Member of the Maryland House of Delegates from the 16th district
- In office January 9, 2019 – June 13, 2024 Serving with Sarah Wolek, Marc Korman
- Preceded by: William Frick
- Succeeded by: Teresa Saavedra Woorman

Personal details
- Born: April 6, 1967 (age 59) Evanston, Illinois, U.S.
- Party: Democratic
- Children: 2
- Education: New Trier High School; Princeton University (AB); Northwestern University (JD);
- Profession: Attorney
- Website: Official website

= Sara N. Love =

American politician (born 1967)

Sara N. Love (born April 6, 1967) is an American politician who currently serves as a member of the Maryland Senate representing the 16th district since 2024. A member of the Democratic Party, she previously represented the district in the Maryland House of Delegates from 2019 to 2024.

==Early life and career==
Love was born in Evanston, Illinois on April 6, 1967, where she graduated from New Trier High School.
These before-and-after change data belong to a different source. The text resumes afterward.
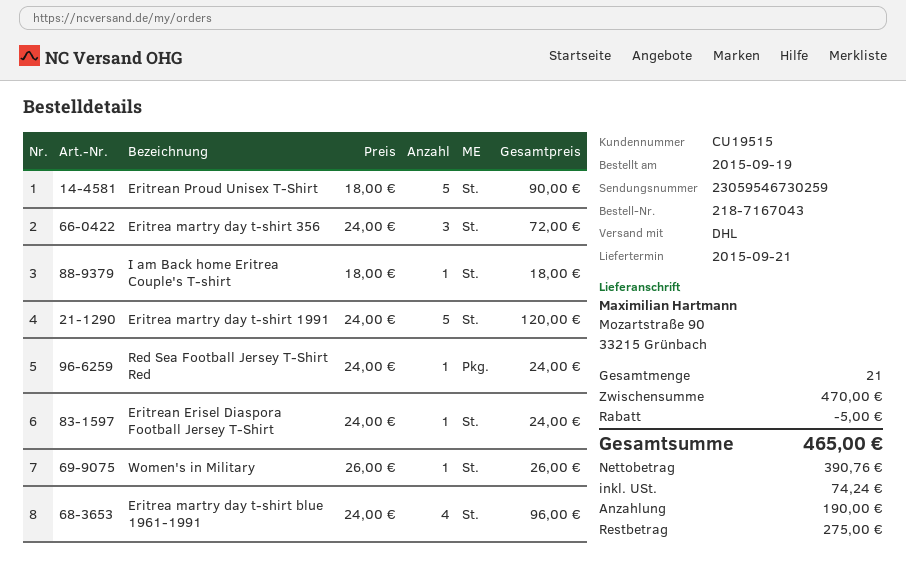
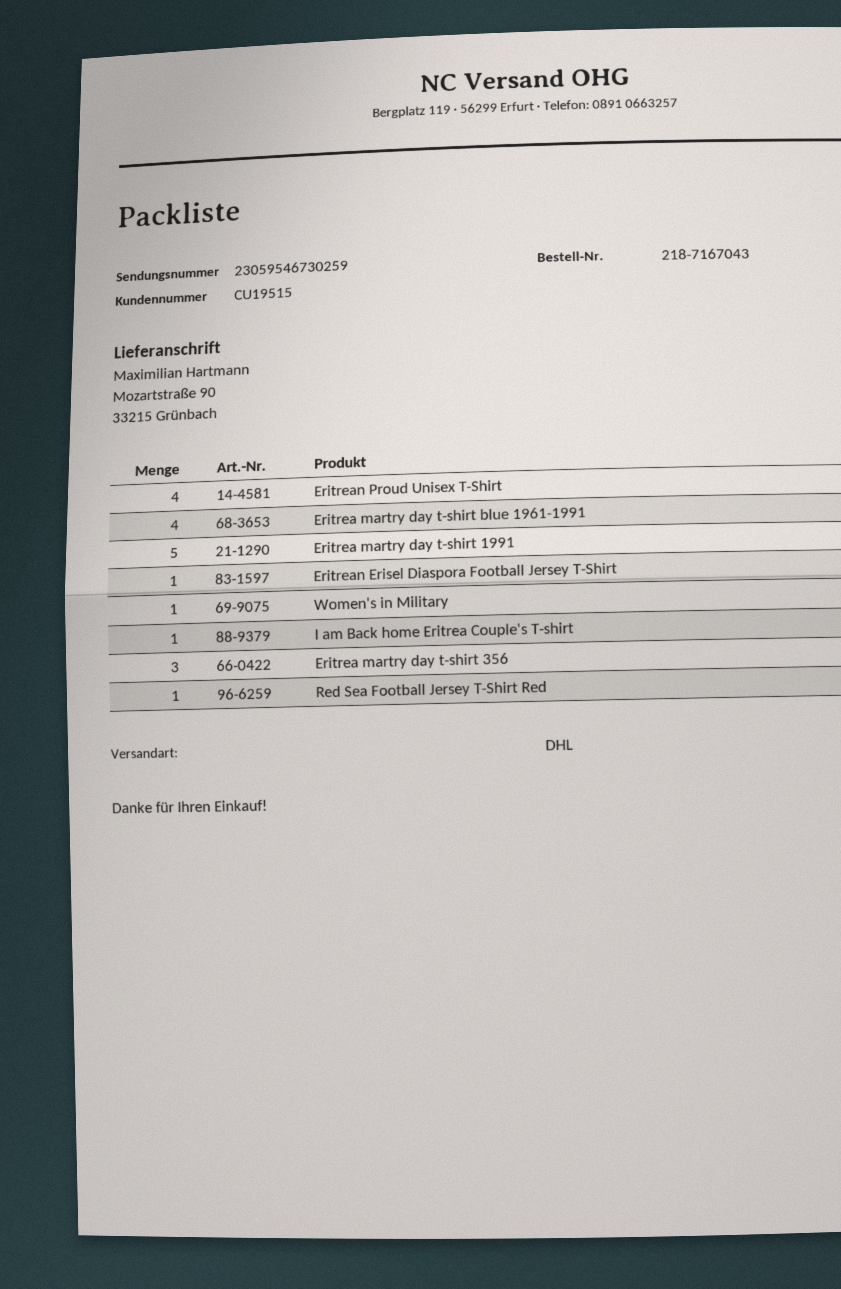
Eritrean Proud Unisex T-Shirt: 5 -> 4

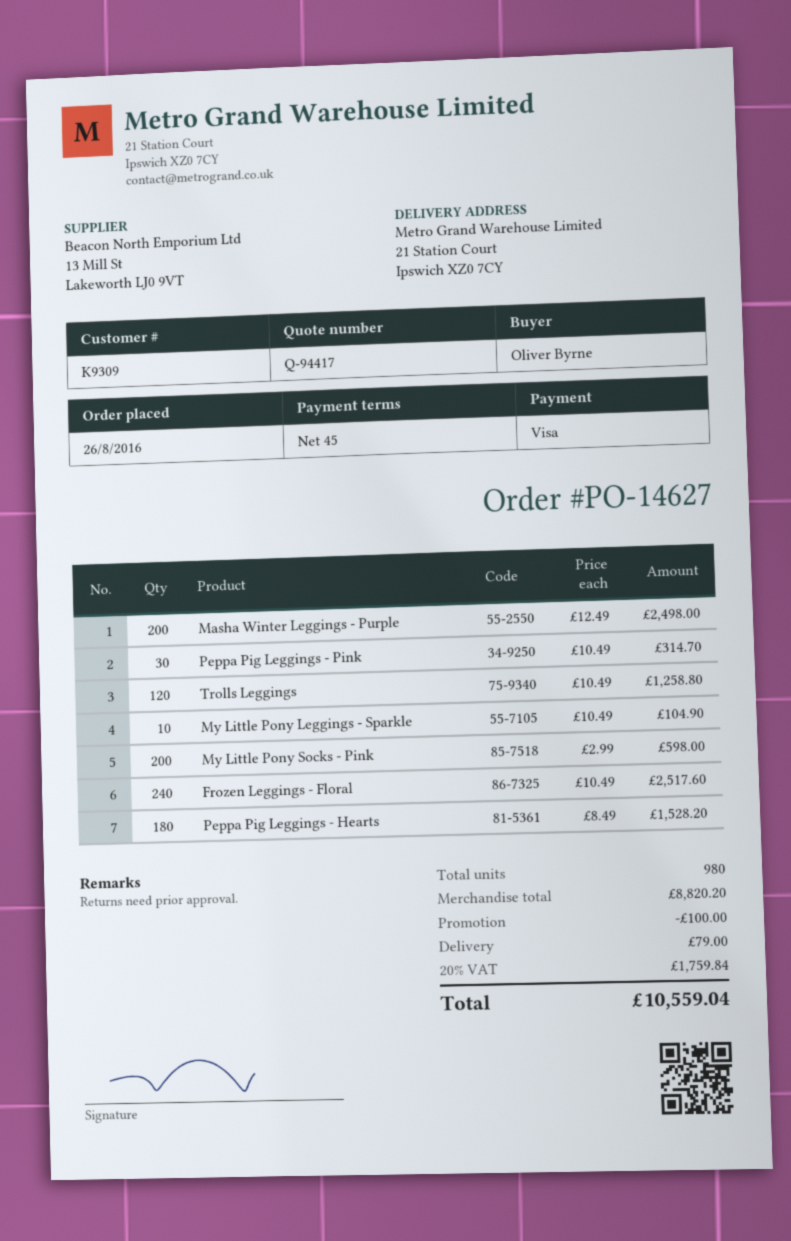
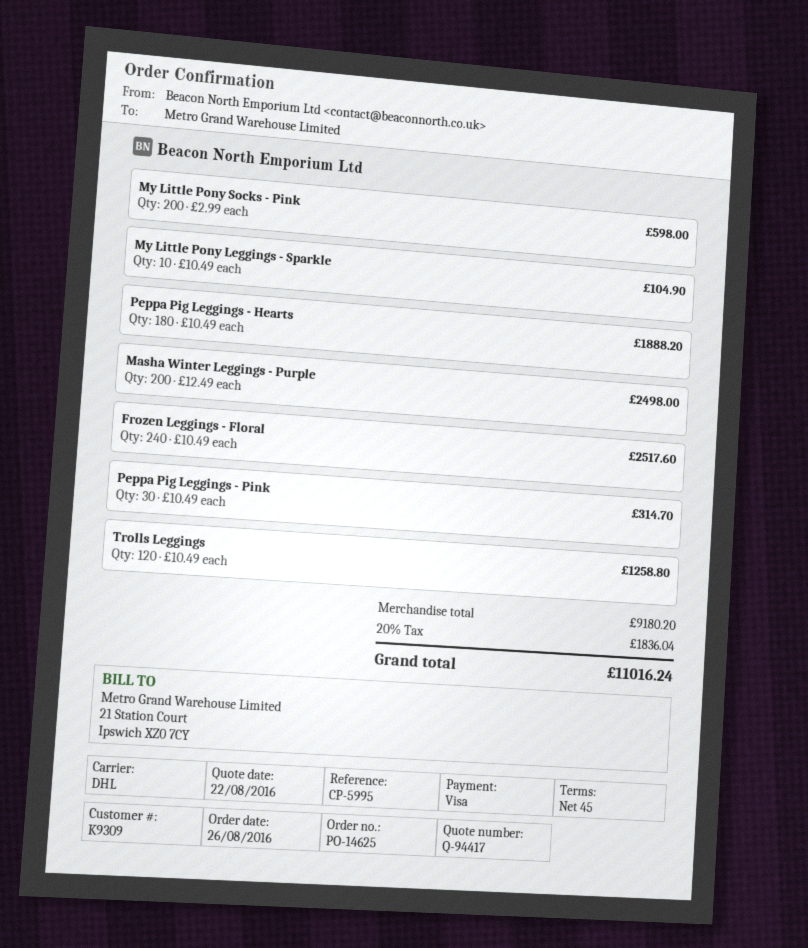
order number: PO-14627 -> PO-14625
Peppa Pig Leggings - Hearts: 180 x 8.49 = 1528.20 -> 180 x 10.49 = 1888.20
subtotal: 8820.20 -> 9180.20
discount: 100.00 -> none
shipping: 79.00 -> none
tax: 20% = 1759.84 -> 20% = 1836.04
total: 10559.04 -> 11016.24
She attended Princeton University, where she earned a Bachelor of Arts degree in history in 1989, and the Northwestern University Pritzker School of Law, where she earned a Juris Doctor in law in 1993. After graduating, she worked as a law clerk for Judge Timothy K. Lewis from 1993 to 1994. From 1998 to 2014, she worked for various women's health groups, including the Feminist Majority Foundation, the National Women's Health Foundation, and NARAL Pro-Choice America. From 2005 to 2016, Love worked for the American Civil Liberties Union of Maryland, serving as the president of the board of directors from 2008 to 2012 and as the group's public policy director from 2012 to 2016.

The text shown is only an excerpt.